Papst und Bischöfe rufen zu Gebet und Ruhe auf

Bestürzung nach Brüsseler Anschlägen

Kirchenvertreter und Politiker haben mit Trauer und Bestürzung auf die mutmaßlichen Terroranschläge in Belgien reagiert. Papst Franziskus drückte den Angehörigen der Opfer sein tiefes Mitgefühl aus. 

Europa zeigt Trauer / © Yoan Valat (dpa)
Europa zeigt Trauer / © Yoan Valat ( dpa )

Der Papst bete für sie und für die Verletzten und vertraue diejenigen, die ihr Leben verloren hätten, der Barmherzigkeit Gottes an, heißt es in einem am Dienstag veröffentlichten Beileidstelegramm von Kardinalstaatssekretär Pietro Parolin an den Erzbischof von Mecheln-Brüssel, Jozef De Kesel. Franziskus verurteilte erneut "die blinde Gewalt, die so viel Leid hervorruft". Er bitte Gott um das Geschenk des Friedens, so das katholische Kirchenoberhaupt.

Der Vorsitzende der Deutschen Bischofskonferenz, Reinhard Kardinal Marx, erklärte, die Anschläge machten ihn "traurig und bestürzt". Marx ist auch Präsident der Kommission der Bischofskonferenzen der Europäischen Gemeinschaft ComECE, die ihren Sitz in Brüssel hat. "Meine Gedanken und Empfindungen sind in diesen Stunden bei den Toten, den Verletzten und ihren Angehörigen.

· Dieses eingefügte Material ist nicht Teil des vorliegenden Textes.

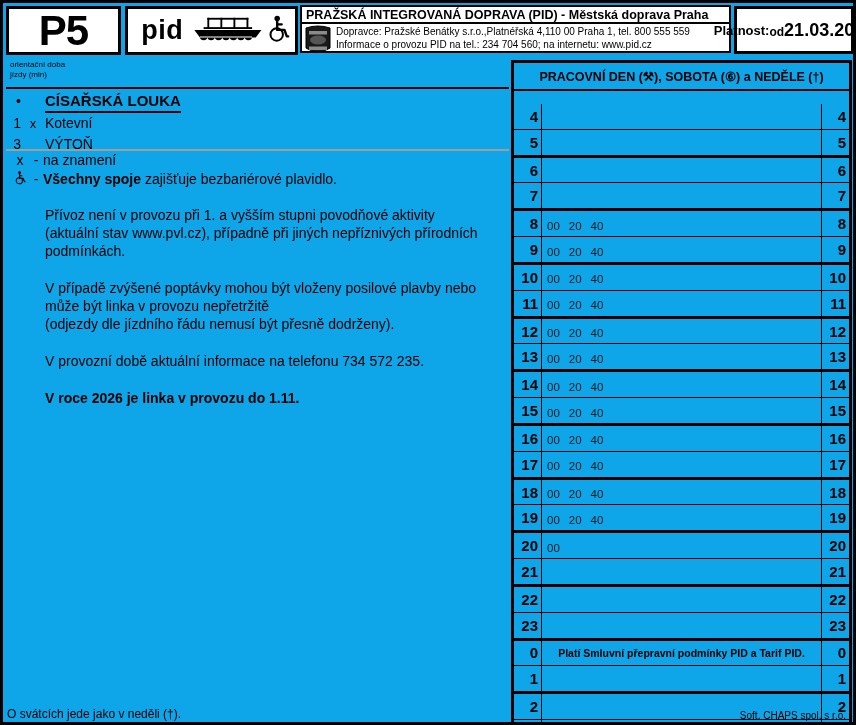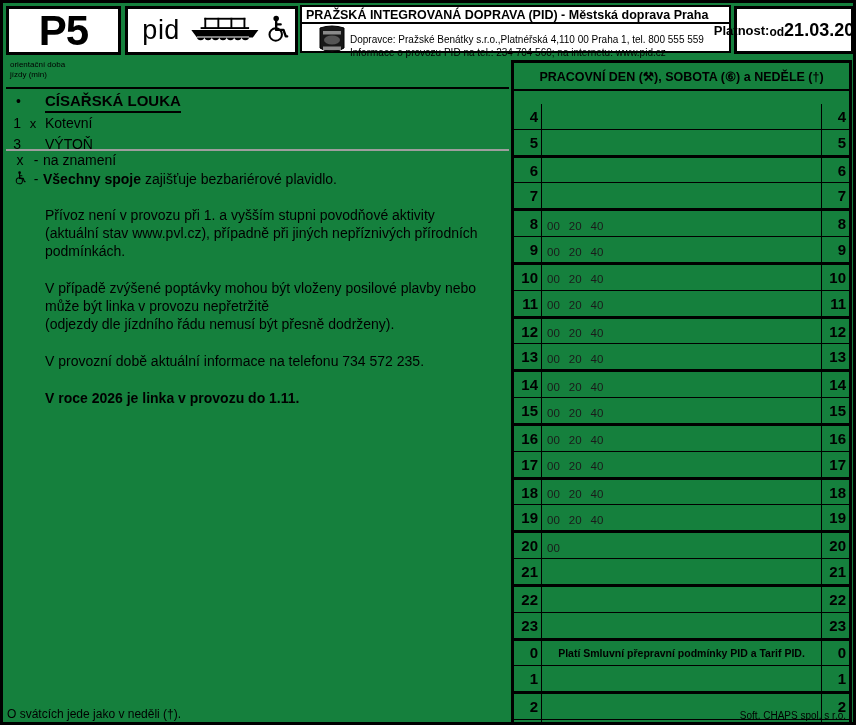--- a/index.html
+++ b/index.html
@@ -1,29 +1,29 @@
 <!DOCTYPE html>
 <html><head>
 <meta charset="utf-8">
 <style>
   html,body{margin:0;padding:0;background:#e8e8e8;}
   .page{
-    position:relative;width:856px;height:725px;background:#15803d;
+    position:relative;width:856px;height:725px;background:#0ea5e9;
     border:3px solid #000;box-sizing:border-box;overflow:hidden;
     font-family:"Liberation Sans", sans-serif;color:#000;
   }
   
   .hbox{position:absolute;box-sizing:border-box;border:3px solid #000;background:#fff;}
   .p5box{left:3px;top:3px;width:115px;height:49px;display:flex;align-items:center;justify-content:center;}
   .p5box .lineno{font-size:42px;font-weight:bold;letter-spacing:-1px;}
   .iconbox{left:122px;top:3px;width:173px;height:49px;display:flex;align-items:center;justify-content:space-evenly;padding:0 4px;}
-  .pidlogo{font-size:27px;font-weight:normal;letter-spacing:0.5px;margin-left:8px;}
+  .pidlogo{font-size:27px;font-weight:bold;letter-spacing:0.5px;margin-left:8px;}
   .infobox{left:297px;top:2px;width:431px;height:48px;border-width:2px;}
   .info-title{font-size:12.5px;font-weight:bold;padding:1px 4px 0 4px;border-bottom:2px solid #000;white-space:nowrap;}
-  .agency-row{display:flex;align-items:flex-end;gap:5px;padding:1px 17px;}
+  .agency-row{display:flex;align-items:flex-start;gap:5px;padding:1px 3px;}
   .agency-lines{font-size:10px;line-height:13px;white-space:nowrap;}
   .platnostbox{left:731px;top:3px;width:120px;height:48px;display:flex;flex-direction:row;align-items:center;justify-content:center;}
   .platnost-label{font-size:13px;font-weight:bold;line-height:15px;}
   .platnost-date{display:flex;align-items:baseline;font-weight:bold;}
   .platnost-od{font-size:12px;}
   .platnost-val{font-size:18px;}
   
   .orient{position:absolute;left:7px;top:57px;font-size:8px;line-height:10px;}
   .hline{position:absolute;left:3px;top:84px;width:503px;height:2px;background:#000;}
   .grayline{position:absolute;left:3px;top:146px;width:503px;height:2px;background:#9e9e9e;}

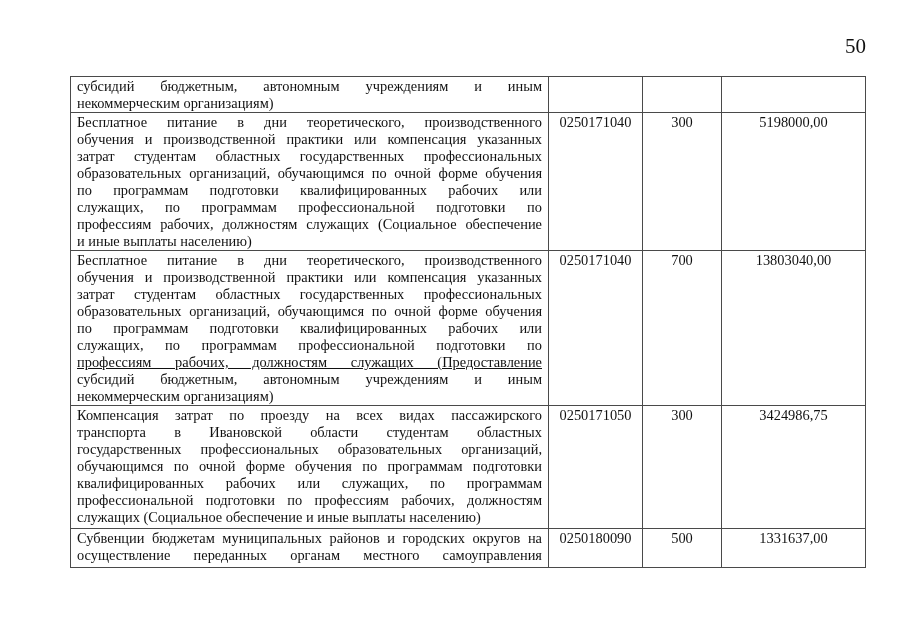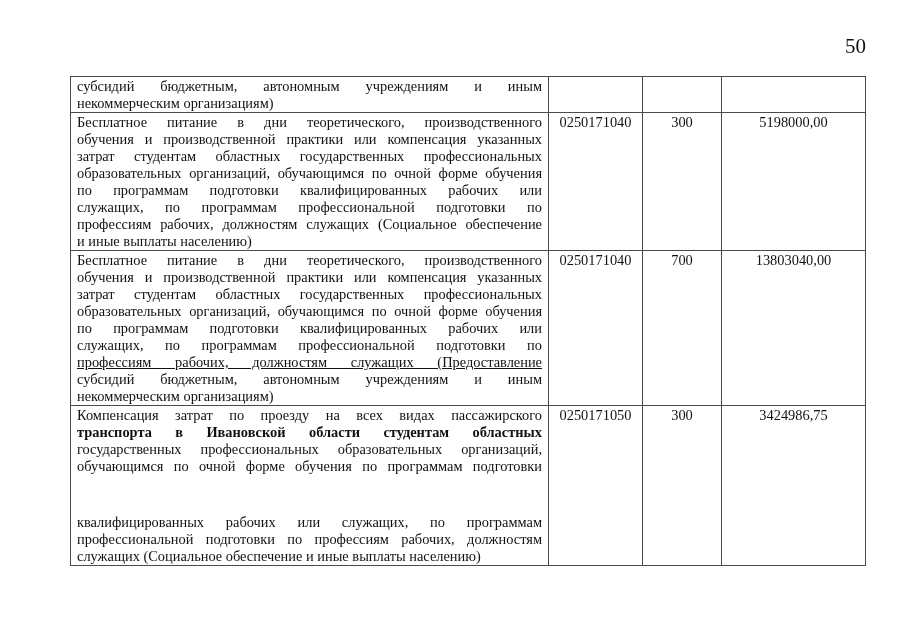--- a/index.html
+++ b/index.html
@@ -122,26 +122,35 @@
         <span class="name-line last" style="white-space: normal;">некоммерческим организациям)</span>
       </td>
       <td class="col-csr">0250171040</td>
       <td class="col-vr">700</td>
       <td class="col-sum">13803040,00</td>
     </tr>
 
     <tr class="row-3">
       <td class="col-name">
         <span class="name-line" style="white-space: normal;">Компенсация затрат по проезду на всех видах пассажирского</span>
-        <span class="name-line" style="white-space: normal; font-weight: bold;">транспорта в Ивановской области студентам областных</span>
+        <span class="name-line" style="white-space: normal;">транспорта в Ивановской области студентам областных</span>
         <span class="name-line" style="white-space: normal;">государственных профессиональных образовательных организаций,</span>
         <span class="name-line" style="white-space: normal;">обучающимся по очной форме обучения по программам подготовки</span>
-        <span class="name-line" style="white-space: normal; margin-top: 39px;">квалифицированных рабочих или служащих, по программам</span>
+        <span class="name-line" style="white-space: normal;">квалифицированных рабочих или служащих, по программам</span>
         <span class="name-line" style="white-space: normal;">профессиональной подготовки по профессиям рабочих, должностям</span>
         <span class="name-line last" style="white-space: normal;">служащих (Социальное обеспечение и иные выплаты населению)</span>
       </td>
       <td class="col-csr">0250171050</td>
       <td class="col-vr">300</td>
       <td class="col-sum">3424986,75</td>
     </tr>
 
+    <tr class="row-4">
+      <td class="col-name">
+        <span class="name-line" style="white-space: normal;">Субвенции бюджетам муниципальных районов и городских округов на</span>
+        <span class="name-line" style="white-space: normal;">осуществление переданных органам местного самоуправления</span>
+      </td>
+      <td class="col-csr">0250180090</td>
+      <td class="col-vr">500</td>
+      <td class="col-sum">1331637,00</td>
+    </tr>
   </tbody>
 </table>
 
 </body></html>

In dieser Karwoche werden wir besonders für die Opfer der Gewalt und ihre Angehörigen beten", so Marx in einer Mitteilung.

Die Ereignisse bewegten ihn persönlich sehr, da er selbst auch immer wieder in Brüssel sei. "Auch den Mitarbeiterinnen und Mitarbeitern im Sekretariat der Comece in Brüssel bin ich besonders verbunden in dieser Situation.“

Kirchensprecherin zur Lage vor Ort

Im domradio.de-beschrieb am Dienstag Comece-Mitarbeiterin Johanna Touzel die Lage im Zentrum von Brüssel. Das Comece-Team stünde unter Schock, eine Kollegin habe auf dem Weg zur Arbeit verbrannte Opfern an der Haltestelle Maelbeek gesehen. Für viele liegen die Anschlagsziele auf dem Arbeitsweg. "Der Morgen war ganz ruhig und sonnig und man hätte überhaupt nicht so was erwartet, so einen Horror", sagte Touzel.

Die belgischen Bischöfe riefen zu Gebet und Besonnenheit auf. Man teile "die Angst Tausender Reisender und ihrer Familien, der Flughafenmitarbeiter und der Sicherheitskräfte, die wieder einmal in der Frontlinie stehen", heißt es in einer am Dienstag verbreiteten Stellungnahme der Belgischen Bischofskonferenz. Die Bischöfe sprachen von einer "neuen dramatischen Lage". Am Flughafen Zaventem seien Seelsorger im Einsatz, um allen Hilfsbedürftigen zur Seite zu stehen. 

Chrisammesse abgesagt

Nach den Anschlägen hat die Erzdiözese Mecheln-Brüssel einen für Dienstagabend in der Hauptstadt-Kathedrale St. Michael und St. Gudula geplanten traditionellen Ölweihe-Gottesdienst in der Karwoche abgesagt. Die Messe könne aus "offensichtlichen Sicherheitsgründen" nicht stattfinden, teilten der Brüsseler Erzbischof Jozef De Kesel und Weihbischof Jean Kockerols in einer gemeinsamen Stellungnahme am Dienstagnachmittag mit. Wie alle Einwohner von Brüssel seien sie "schockiert und verletzt" durch die Ereignisse, betonten die beiden Bischöfe und riefen zum Gebet für die Toten und deren Familien, Angehörige und Freunde auf.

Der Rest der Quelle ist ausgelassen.